The board’s logo was revealed at the charter’s signing: a globe, wreathed in gold, angled to place North America at the centre of the world.
US President Donald Trump speaks during a charter announcement for his Board of Peace initiative on the sidelines of the 56th annual World Economic Forum (WEF), in Davos, Switzerland, January 22, 2026. © Jonathan Ernst, Reuters
If the board is intended to be a rival to the UN, its founding comes at a bad time. Secretary-General Antonio Guterres warned in February that the world body was facing “imminent financial collapse” as a result of unpaid member dues and funding cuts.
That includes nearly $4 billion still owed by the US – more than 95 percent of the arrears owed to the UN’s regular budget, officials said. US officials maintain Washington is preparing to start paying its arrears in the coming weeks.
On the eve of the inaugural meeting, FRANCE 24 spoke with Alanna O’Malley, the chair of global governance and wealth and history department head at Rotterdam’s Erasmus University specialising in the United Nations, decolonisation and the Global South.
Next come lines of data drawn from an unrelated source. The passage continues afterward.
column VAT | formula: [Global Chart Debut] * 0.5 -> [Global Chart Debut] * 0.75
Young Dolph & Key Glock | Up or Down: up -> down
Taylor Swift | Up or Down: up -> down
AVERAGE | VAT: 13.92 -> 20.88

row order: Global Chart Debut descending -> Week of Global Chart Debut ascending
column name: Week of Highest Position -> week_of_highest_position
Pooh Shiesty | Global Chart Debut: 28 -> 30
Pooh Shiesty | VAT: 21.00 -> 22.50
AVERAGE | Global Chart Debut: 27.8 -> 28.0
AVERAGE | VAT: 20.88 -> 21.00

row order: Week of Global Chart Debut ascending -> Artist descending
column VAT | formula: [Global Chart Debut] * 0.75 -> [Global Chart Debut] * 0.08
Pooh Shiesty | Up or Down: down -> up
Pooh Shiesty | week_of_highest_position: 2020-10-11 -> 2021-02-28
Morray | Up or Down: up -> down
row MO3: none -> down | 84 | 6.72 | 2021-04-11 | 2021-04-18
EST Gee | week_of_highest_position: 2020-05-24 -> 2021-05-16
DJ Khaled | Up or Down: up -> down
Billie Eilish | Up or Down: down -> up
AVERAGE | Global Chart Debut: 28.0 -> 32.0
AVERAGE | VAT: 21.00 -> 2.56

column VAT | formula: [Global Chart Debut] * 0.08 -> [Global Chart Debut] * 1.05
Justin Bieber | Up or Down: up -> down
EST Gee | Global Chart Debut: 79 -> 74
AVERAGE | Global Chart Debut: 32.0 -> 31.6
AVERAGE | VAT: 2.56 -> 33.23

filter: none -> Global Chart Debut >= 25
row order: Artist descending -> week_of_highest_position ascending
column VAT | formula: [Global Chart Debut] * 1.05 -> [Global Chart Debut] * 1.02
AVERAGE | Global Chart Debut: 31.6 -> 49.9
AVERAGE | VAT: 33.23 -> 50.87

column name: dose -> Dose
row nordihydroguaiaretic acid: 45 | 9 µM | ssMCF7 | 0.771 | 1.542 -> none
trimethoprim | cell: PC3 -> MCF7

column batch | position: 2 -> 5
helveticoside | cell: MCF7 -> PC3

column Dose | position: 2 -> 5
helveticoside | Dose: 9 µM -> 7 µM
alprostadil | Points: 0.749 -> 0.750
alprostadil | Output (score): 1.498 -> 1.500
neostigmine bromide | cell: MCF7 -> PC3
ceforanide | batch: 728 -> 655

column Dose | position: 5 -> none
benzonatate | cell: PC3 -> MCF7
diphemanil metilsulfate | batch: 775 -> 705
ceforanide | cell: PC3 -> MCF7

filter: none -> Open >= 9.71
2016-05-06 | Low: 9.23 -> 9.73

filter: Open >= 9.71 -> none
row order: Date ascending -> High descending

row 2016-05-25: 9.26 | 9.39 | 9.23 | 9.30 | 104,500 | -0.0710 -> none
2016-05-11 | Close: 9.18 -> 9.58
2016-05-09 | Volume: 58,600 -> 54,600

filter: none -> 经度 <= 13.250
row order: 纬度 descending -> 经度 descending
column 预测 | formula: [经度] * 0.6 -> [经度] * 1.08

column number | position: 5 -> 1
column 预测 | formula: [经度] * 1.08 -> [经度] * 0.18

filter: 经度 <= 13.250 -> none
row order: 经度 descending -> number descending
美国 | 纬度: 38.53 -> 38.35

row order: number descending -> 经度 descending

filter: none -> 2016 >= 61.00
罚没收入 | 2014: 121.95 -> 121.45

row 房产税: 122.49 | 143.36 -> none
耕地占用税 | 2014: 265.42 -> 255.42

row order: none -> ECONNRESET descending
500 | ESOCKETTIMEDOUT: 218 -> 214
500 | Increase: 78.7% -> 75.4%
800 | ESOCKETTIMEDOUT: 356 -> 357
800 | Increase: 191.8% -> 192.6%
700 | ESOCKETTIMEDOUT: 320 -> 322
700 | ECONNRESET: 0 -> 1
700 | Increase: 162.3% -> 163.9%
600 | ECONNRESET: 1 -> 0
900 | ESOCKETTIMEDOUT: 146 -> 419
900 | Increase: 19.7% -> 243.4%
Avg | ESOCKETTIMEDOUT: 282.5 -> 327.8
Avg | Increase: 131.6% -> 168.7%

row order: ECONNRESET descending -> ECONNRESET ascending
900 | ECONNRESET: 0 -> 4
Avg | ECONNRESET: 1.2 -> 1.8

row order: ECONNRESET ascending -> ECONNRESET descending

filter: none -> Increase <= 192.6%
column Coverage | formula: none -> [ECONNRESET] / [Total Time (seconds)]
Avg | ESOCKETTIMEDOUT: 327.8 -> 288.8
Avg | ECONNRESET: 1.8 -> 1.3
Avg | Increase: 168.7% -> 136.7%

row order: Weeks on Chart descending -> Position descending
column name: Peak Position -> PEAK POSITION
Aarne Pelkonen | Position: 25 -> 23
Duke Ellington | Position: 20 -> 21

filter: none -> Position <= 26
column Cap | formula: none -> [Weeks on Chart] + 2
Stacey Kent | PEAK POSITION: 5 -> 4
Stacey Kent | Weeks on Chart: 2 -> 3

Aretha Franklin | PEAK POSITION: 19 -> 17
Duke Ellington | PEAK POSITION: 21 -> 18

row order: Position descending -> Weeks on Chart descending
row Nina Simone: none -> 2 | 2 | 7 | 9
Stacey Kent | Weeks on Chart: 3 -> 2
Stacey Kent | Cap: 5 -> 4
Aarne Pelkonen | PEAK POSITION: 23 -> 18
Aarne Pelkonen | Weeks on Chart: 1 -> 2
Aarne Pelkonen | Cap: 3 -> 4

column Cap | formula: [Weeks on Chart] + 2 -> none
FRANCE 24: It’s hard not to remark upon the fact that the expanding role of Trump’s Board of Peace comes at a time when the UN is saying it is facing chronic funding difficulties, in particular because of unpaid dues from the US. To what extent are we seeing a desire from the Trump administration to shift Washington’s resources, both in time and money, away from the UN and towards a new multilateral body under permanent US leadership?
Of course the more time that’s put into creating an alternative institution such as the Board of Peace, that’s energy that the US – both in terms of financing but also in terms of manpower, intellectual input, commitment to multilateralism in terms of maintaining relationships and lobbying and building alliances – that’s all energy that’s then not put into the UN. So in many respects, it does present a fundamental challenge to the functionality of the UN, or the functionality of US power at the UN, because of its divergence from that institution.
But the UN has been in a declining position globally for quite a long time, especially in the last five years. And that has to do with this wider context in which the institution seems unwilling or unable to respond in a timely manner to major crises of international relations – including most recently, of course, the Russian aggression against Ukraine and the crisis in Gaza.
And as that happened, the reputation of the UN gets lower and lower and states feel less obliged to meet their mandatory contributions, because the value of those changes as the value of the UN decreases. In this respect the UN is in a very difficult position financially because a lot of members just simply haven't paid their dues. And then of course, this puts a strain on the organisation … and it actually reduces the efficacy of the UN. It's an exacerbatory effect.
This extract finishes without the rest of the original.